━━━ TASK DATA

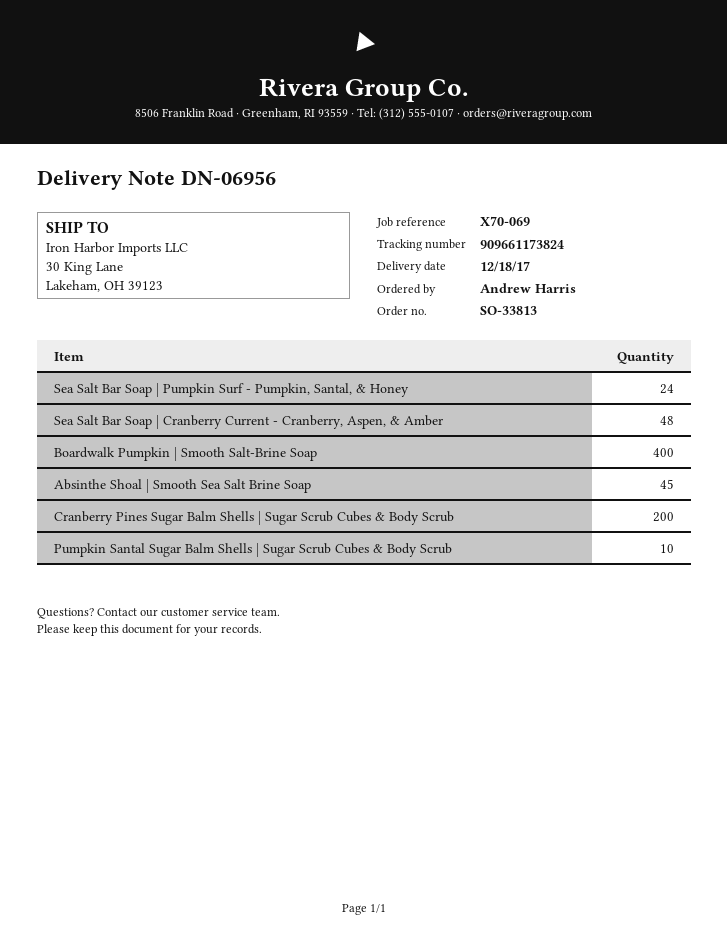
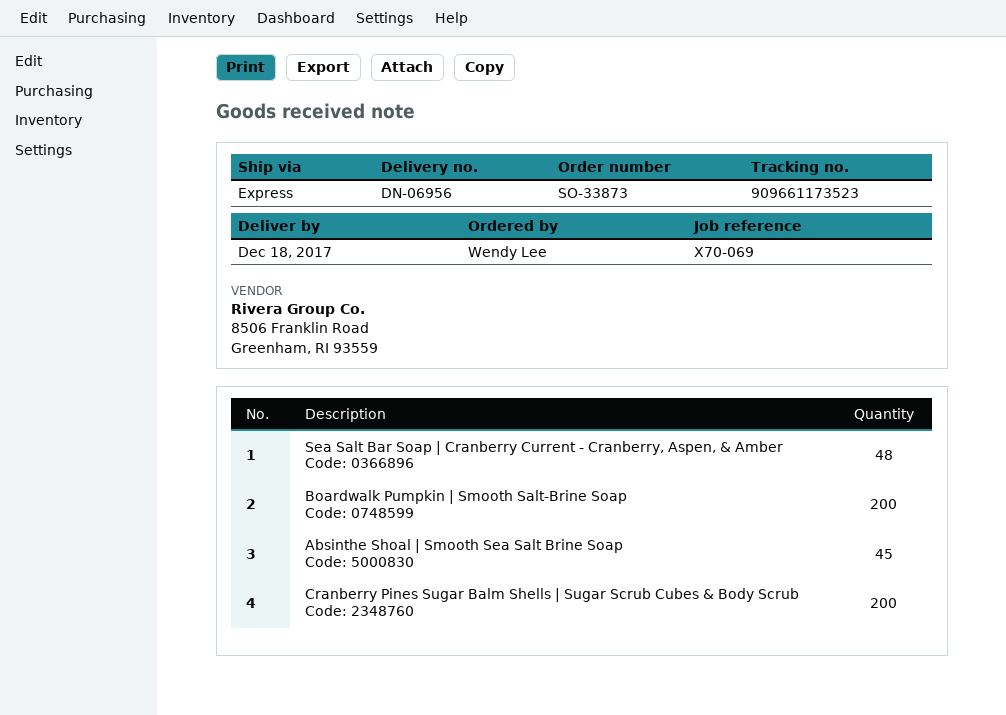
order number: SO-33813 -> SO-33873
ordered by: Andrew Harris -> Wendy Lee
tracking number: 909661173824 -> 909661173523
Sea Salt Bar Soap | Pumpkin Surf - Pumpkin, Santal, & Honey: 24 -> none
Boardwalk Pumpkin | Smooth Salt-Brine Soap: 400 -> 200
Pumpkin Santal Sugar Balm Shells | Sugar Scrub Cubes & Body Scrub: 10 -> none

━━━━━━

▶ INSTRUCTIONS TO FOLLOW: What is wanted is the line containing "Boardwalk Pumpkin |" and every line after it through the last line of the entries, printed exactly.

▶ RESPONSE FOR THIS EXERCISE:
Boardwalk Pumpkin | Smooth Salt-Brine Soap: 400 -> 200
Pumpkin Santal Sugar Balm Shells | Sugar Scrub Cubes & Body Scrub: 10 -> none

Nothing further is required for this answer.